§ **ASSIGNMENT**
In the listing below, how many lines contain the string "left"? Answer with the number only.

※ ※ ※

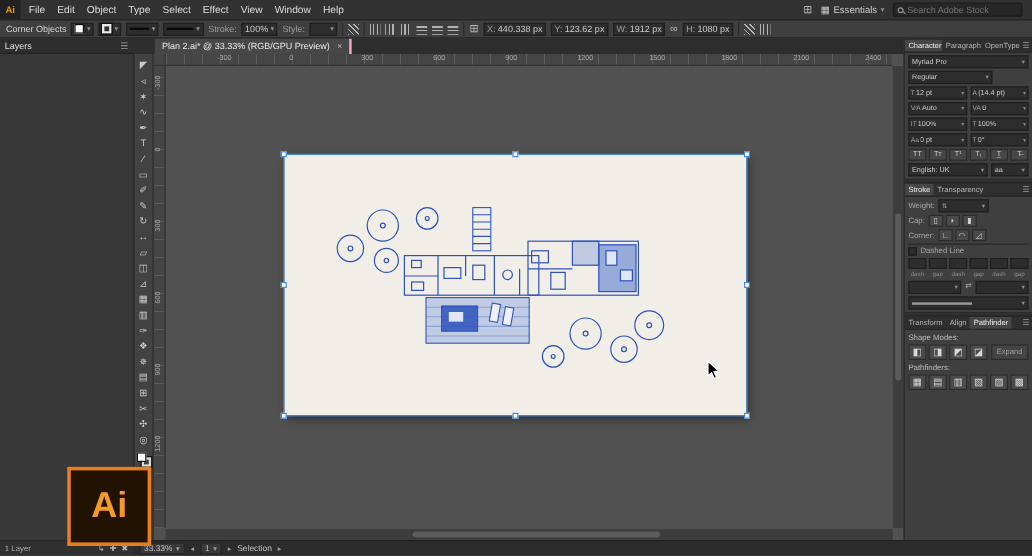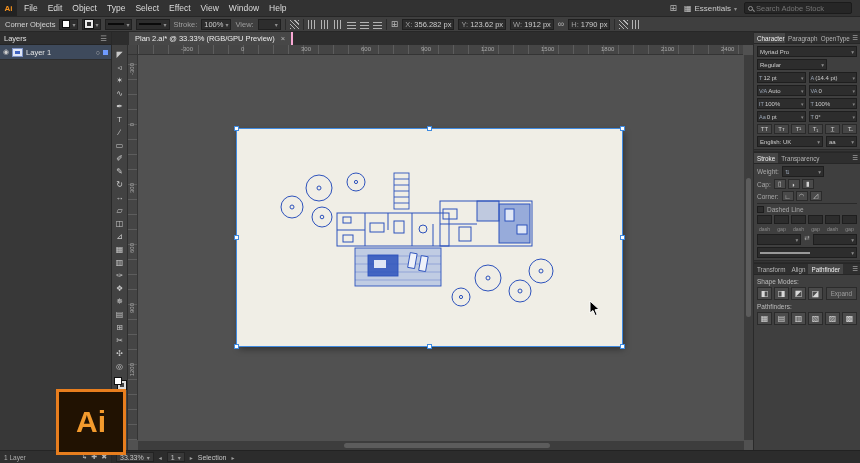--- a/index.html
+++ b/index.html
@@ -194,7 +194,7 @@
         <span>100%</span>
         <span class="arr">▾</span>
       </span>
-    <span class="cb-dim">View:</span>
+    <span class="cb-dim">Style:</span>
     <span class="cb-box">
         <span style="width:12px"></span>
         <span class="arr">▾</span>

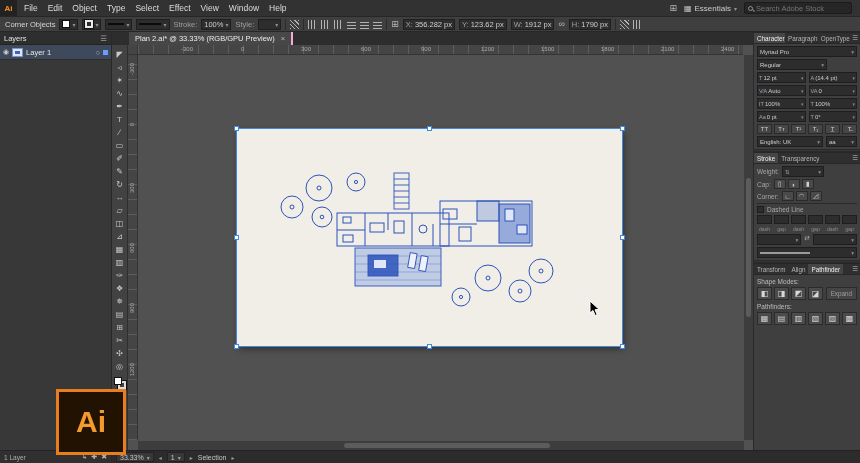--- a/index.html
+++ b/index.html
@@ -212,7 +212,7 @@
     <span class="mb-icon">⊞</span>
     <span class="cb-box">
         <span class="cb-dim">X:</span>
-        <span>356.282 px</span>
+        <span>440.338 px</span>
       </span>
     <span class="cb-box">
         <span class="cb-dim">Y:</span>

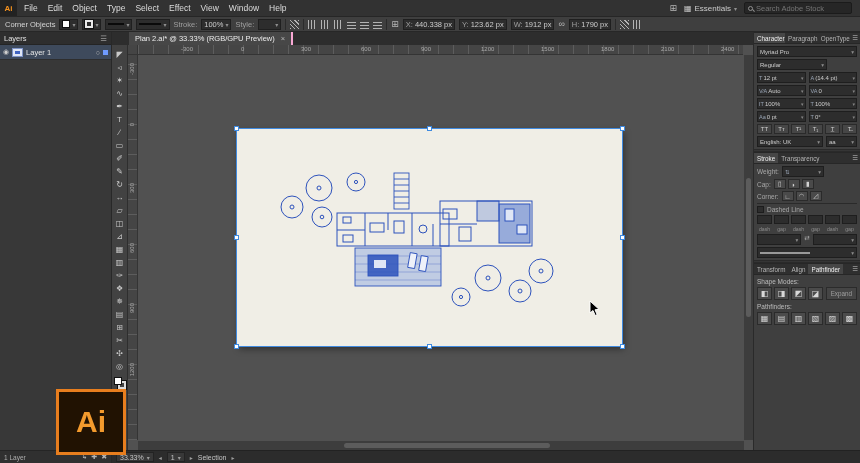--- a/index.html
+++ b/index.html
@@ -225,7 +225,7 @@
     <span class="mb-icon">∞</span>
     <span class="cb-box">
         <span class="cb-dim">H:</span>
-        <span>1790 px</span>
+        <span>1080 px</span>
       </span>
     <span class="cb-sep"></span>
     <span class="stripe-m"></span>

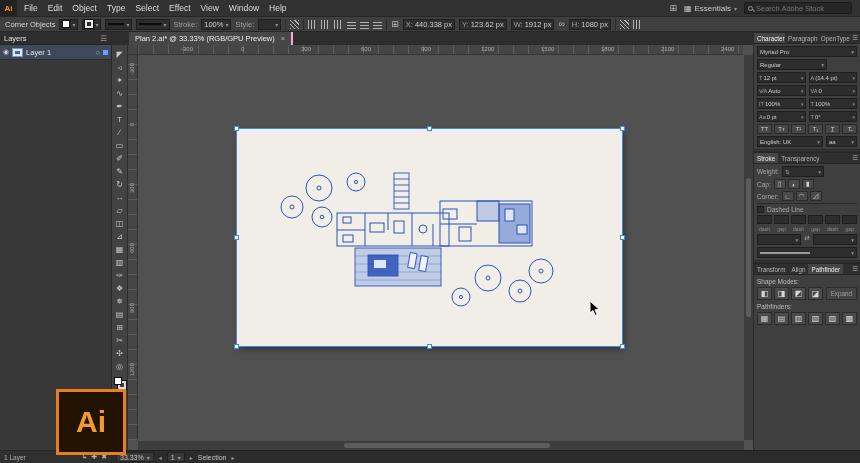--- a/index.html
+++ b/index.html
@@ -237,13 +237,6 @@
       <span>Layers</span>
       <span class="x">☰</span>
     </div>
-    <div class="layer-row">
-      <span class="eye">◉</span>
-      <span class="lthumb"></span>
-      <span class="lname">Layer 1</span>
-      <span class="ltarget">○</span>
-      <span class="lchip"></span>
-    </div>
     <div class="layers-empty"></div>
     <div class="layers-footer">
       <span>1 Layer</span>

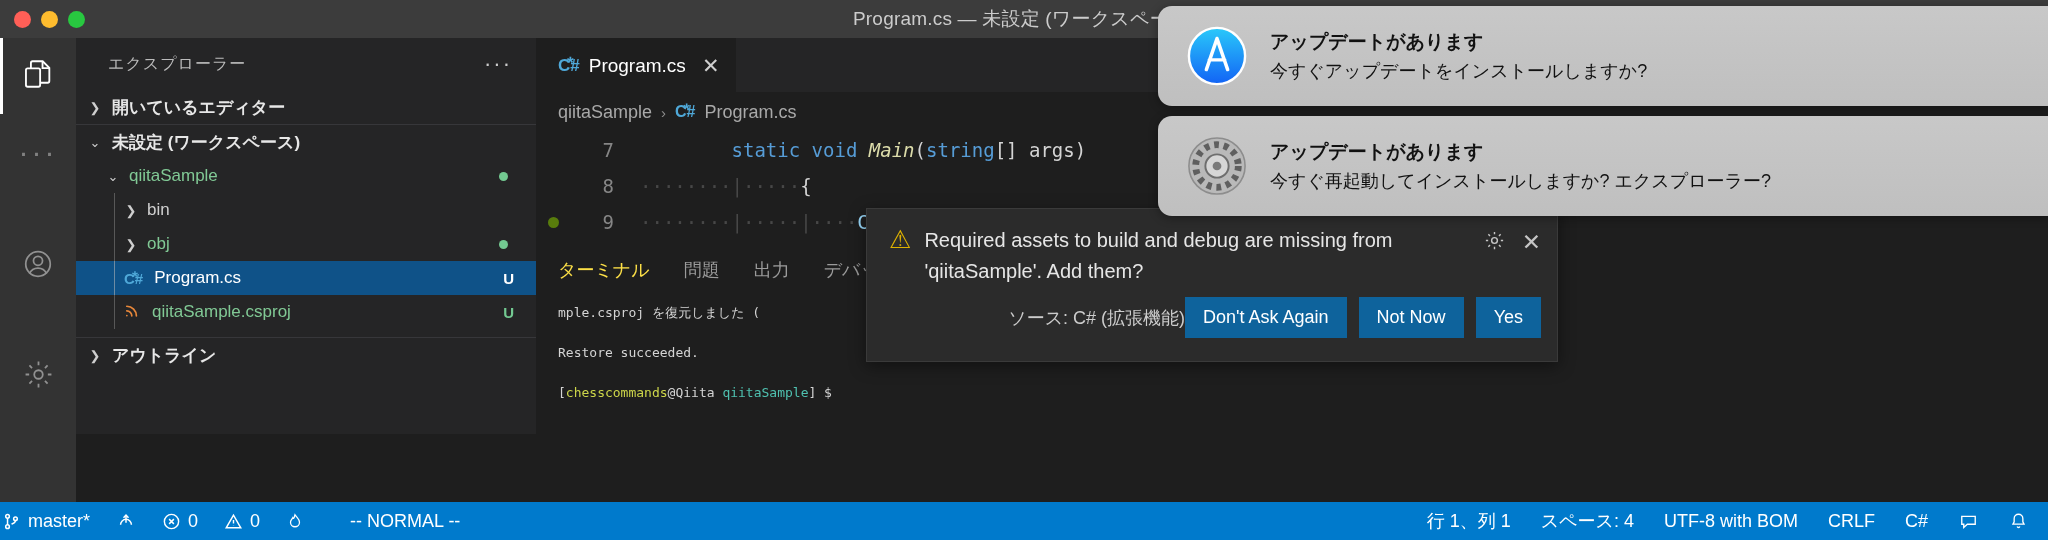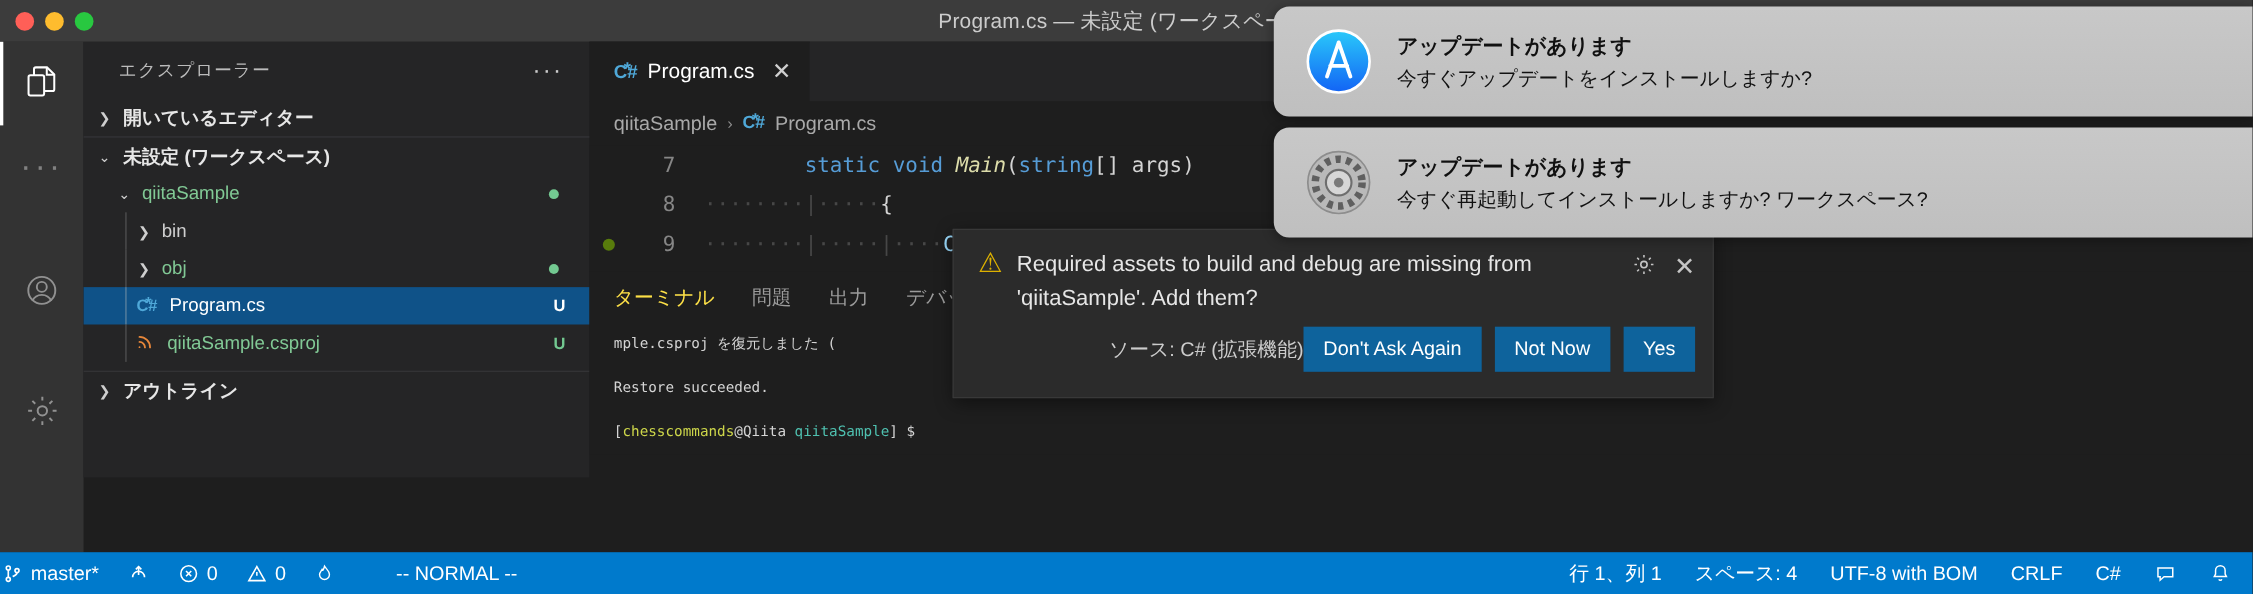--- a/index.html
+++ b/index.html
@@ -395,7 +395,7 @@
     </span>
     <span class="mac-txt">
       <div class="mac-title">アップデートがあります</div>
-      <div class="mac-body" style="max-width:600px">今すぐ再起動してインストールしますか? ワークスペース?</div>
+      <div class="mac-body" style="max-width:600px">今すぐ再起動してインストールしますか? エクスプローラー?</div>
     </span>
   </div>
 

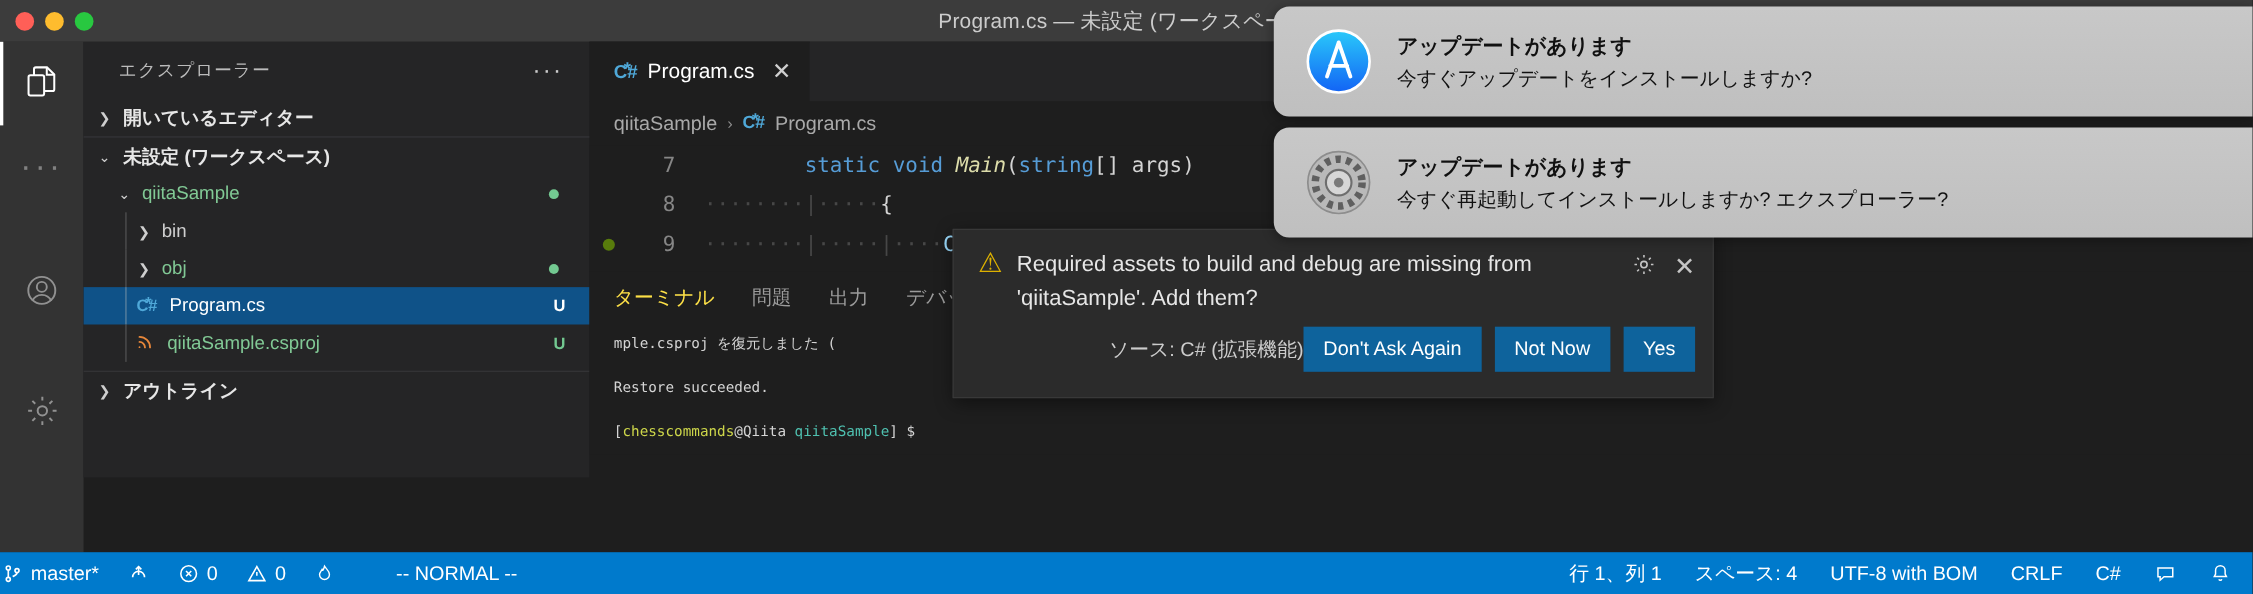--- a/index.html
+++ b/index.html
@@ -436,7 +436,7 @@
           <path d="M12 3c2.5 4 6 5.6 6 10a6 6 0 0 1-12 0c0-2.6 2-4 3-6 .5 1.4 1.5 2 3-4z"></path>
         </svg>
       </span>
-      <span class="sb-cell" style="margin-left:30px">-- NORMAL --</span>
+      <span class="sb-cell" style="margin-left:20px">-- NORMAL --</span>
     </div>
     <div class="sb-right">
       <span class="sb-cell">行 1、列 1</span>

※ ※ ※

§ **RESULT**
2